Use ggplot to answer the following

  • Examine the relationship between gross and cast_facebook_likes. Produce a scatterplot and write one sentence discussing whether the number of facebook likes that the cast has received is likely to be a good predictor of how much money a movie will make at the box office. What variable are you going to map to the Y- and X- axes?

There is a common assumption that the number of facebook likes depicts the popularity of the cast and hence, would also lead to more movie-goers but this scatter plot shows that there are some significant outliers and thus, there is a very slight positive correlation.
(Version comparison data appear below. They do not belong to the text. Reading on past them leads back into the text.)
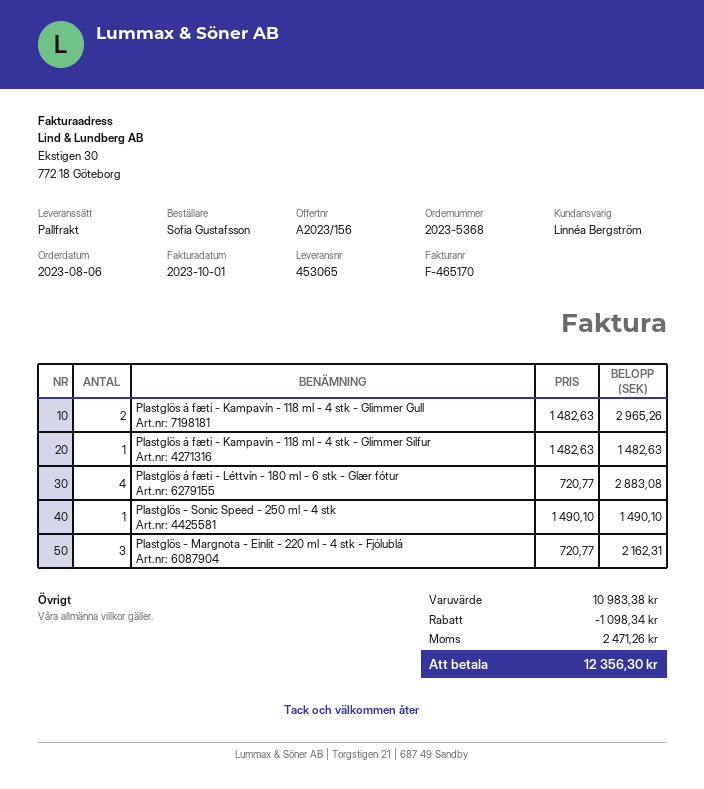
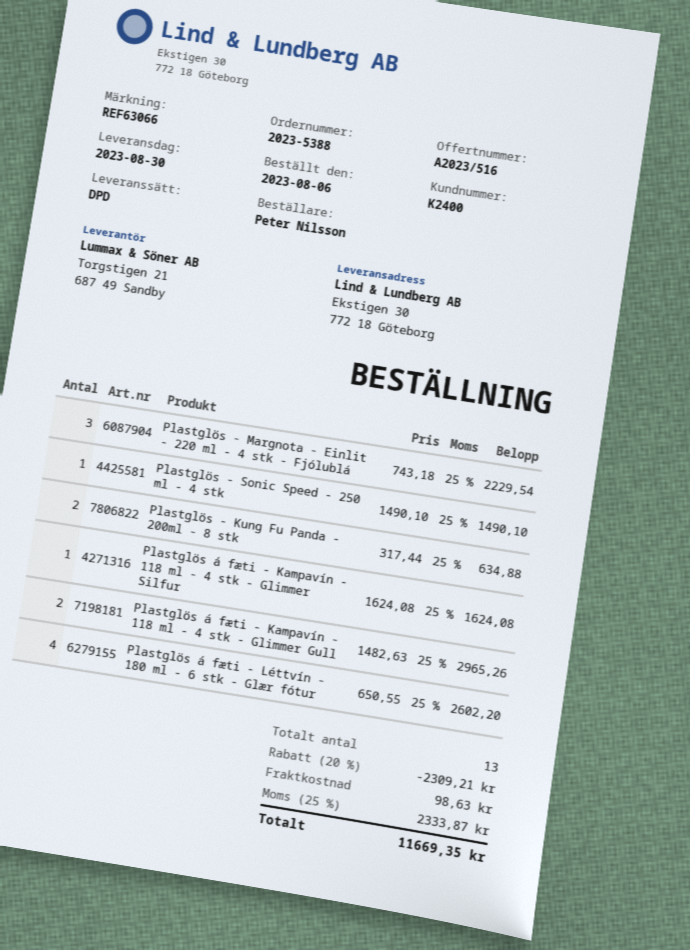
quote number: A2023/156 -> A2023/516
order number: 2023-5368 -> 2023-5388
ordered by: Sofia Gustafsson -> Peter Nilsson
shipping method: pallet freight -> DPD
Plastglös á fæti - Kampavín - 118 ml - 4 stk - Glimmer Silfur: 1 x 1482.63 = 1482.63 -> 1 x 1624.08 = 1624.08
Plastglös á fæti - Léttvín - 180 ml - 6 stk - Glær fótur: 4 x 720.77 = 2883.08 -> 4 x 650.55 = 2602.20
Plastglös - Margnota - Einlit - 220 ml - 4 stk - Fjólublá: 3 x 720.77 = 2162.31 -> 3 x 743.18 = 2229.54
Plastglös - Kung Fu Panda - 200ml - 8 stk: none -> 2 x 317.44 = 634.88
discount: 1098.34 -> 2309.21
shipping: none -> 98.63
tax: 2471.26 -> 2333.87
total: 12356.30 -> 11669.35

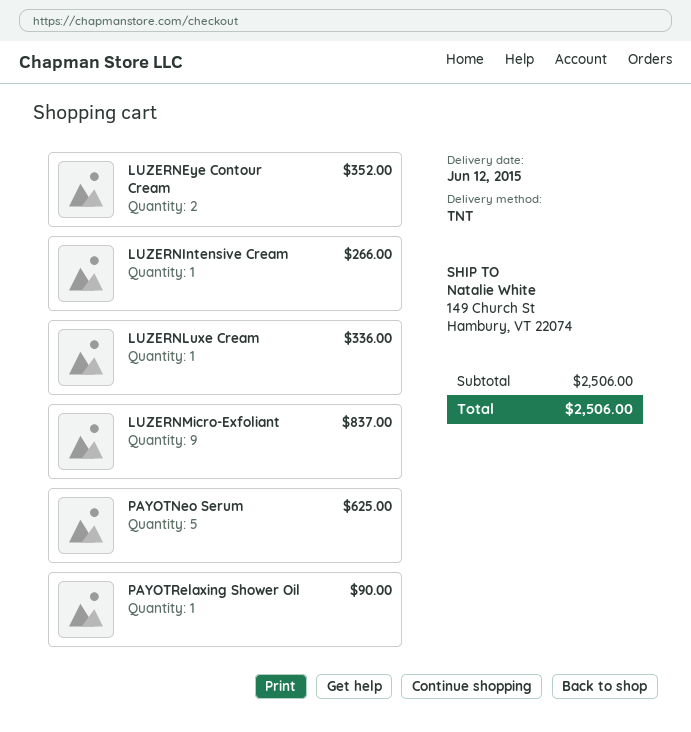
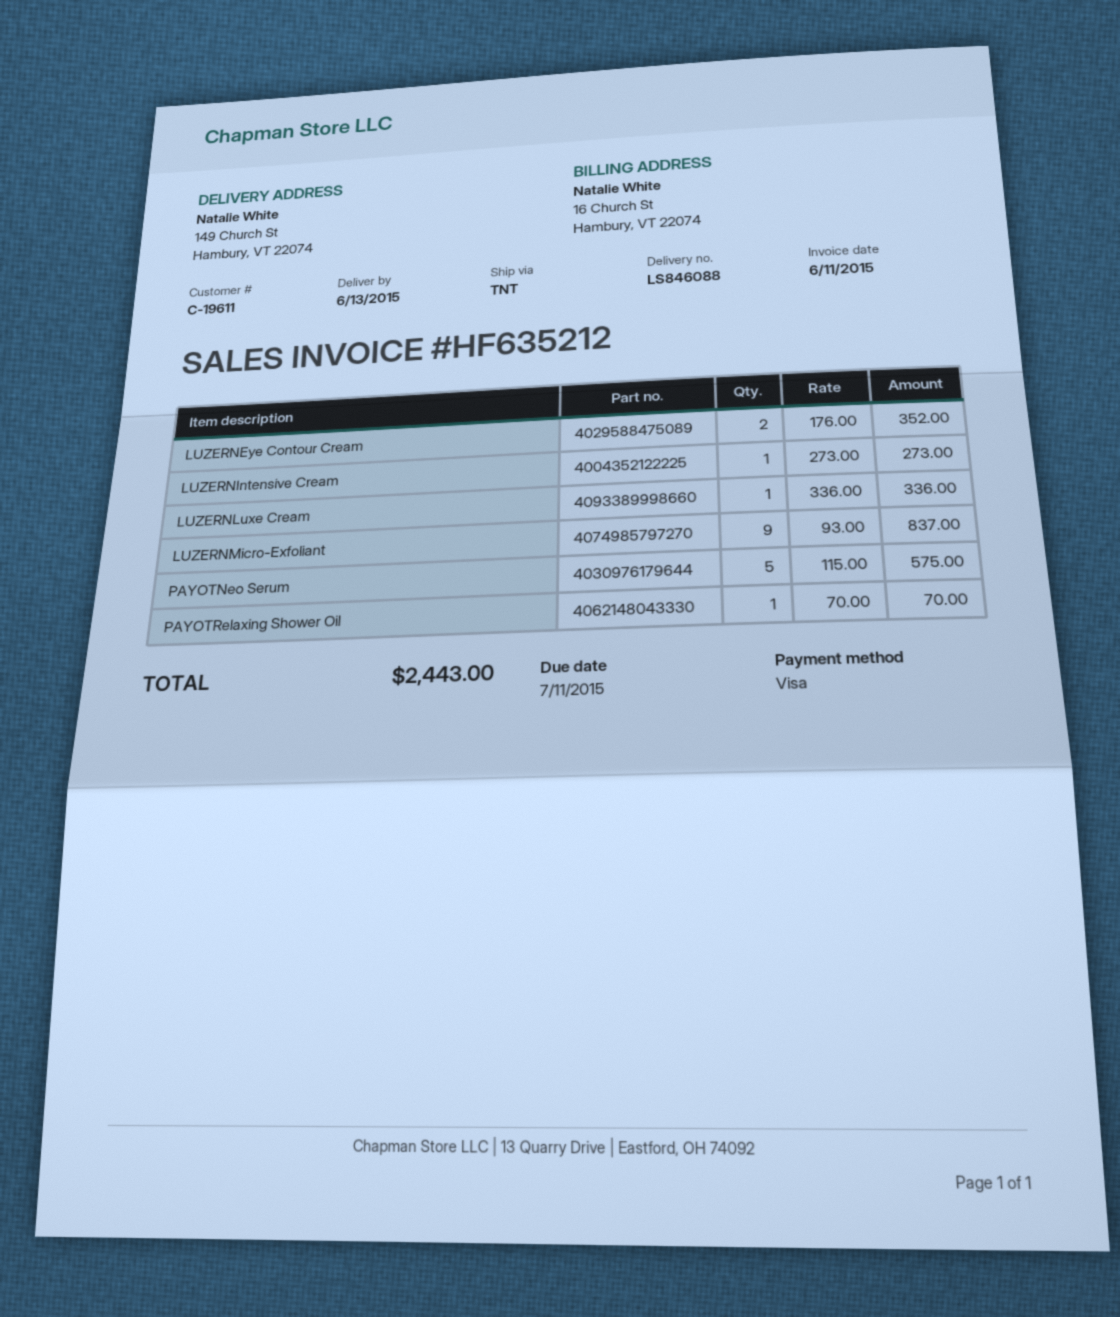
delivery date: 2015-06-12 -> 2015-06-13
LUZERNIntensive Cream: 1 for 266.00 -> 1 for 273.00
PAYOTNeo Serum: 5 for 625.00 -> 5 for 575.00
PAYOTRelaxing Shower Oil: 1 for 90.00 -> 1 for 70.00
total: 2506.00 -> 2443.00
We have mapped gross to x-axis and cast_facebook_likes on the y-axis.

movies %>%
  ggplot(mapping=aes(x=gross, y=cast_facebook_likes)) +
  geom_point() +
  geom_smooth(method = "lm", se = FALSE) + #create line of best fit
  labs(
    title = "Scatterplot for Facebook Likes v Gross Earnings at Box Office",
    x = "Gross Earnings",
    y = "Facebook Likes received Cast"
  ) +
  theme_bw(base_size = 14)

  • Examine the relationship between gross and budget. Produce a scatterplot and write one sentence discussing whether budget is likely to be a good predictor of how much money a movie will make at the box office.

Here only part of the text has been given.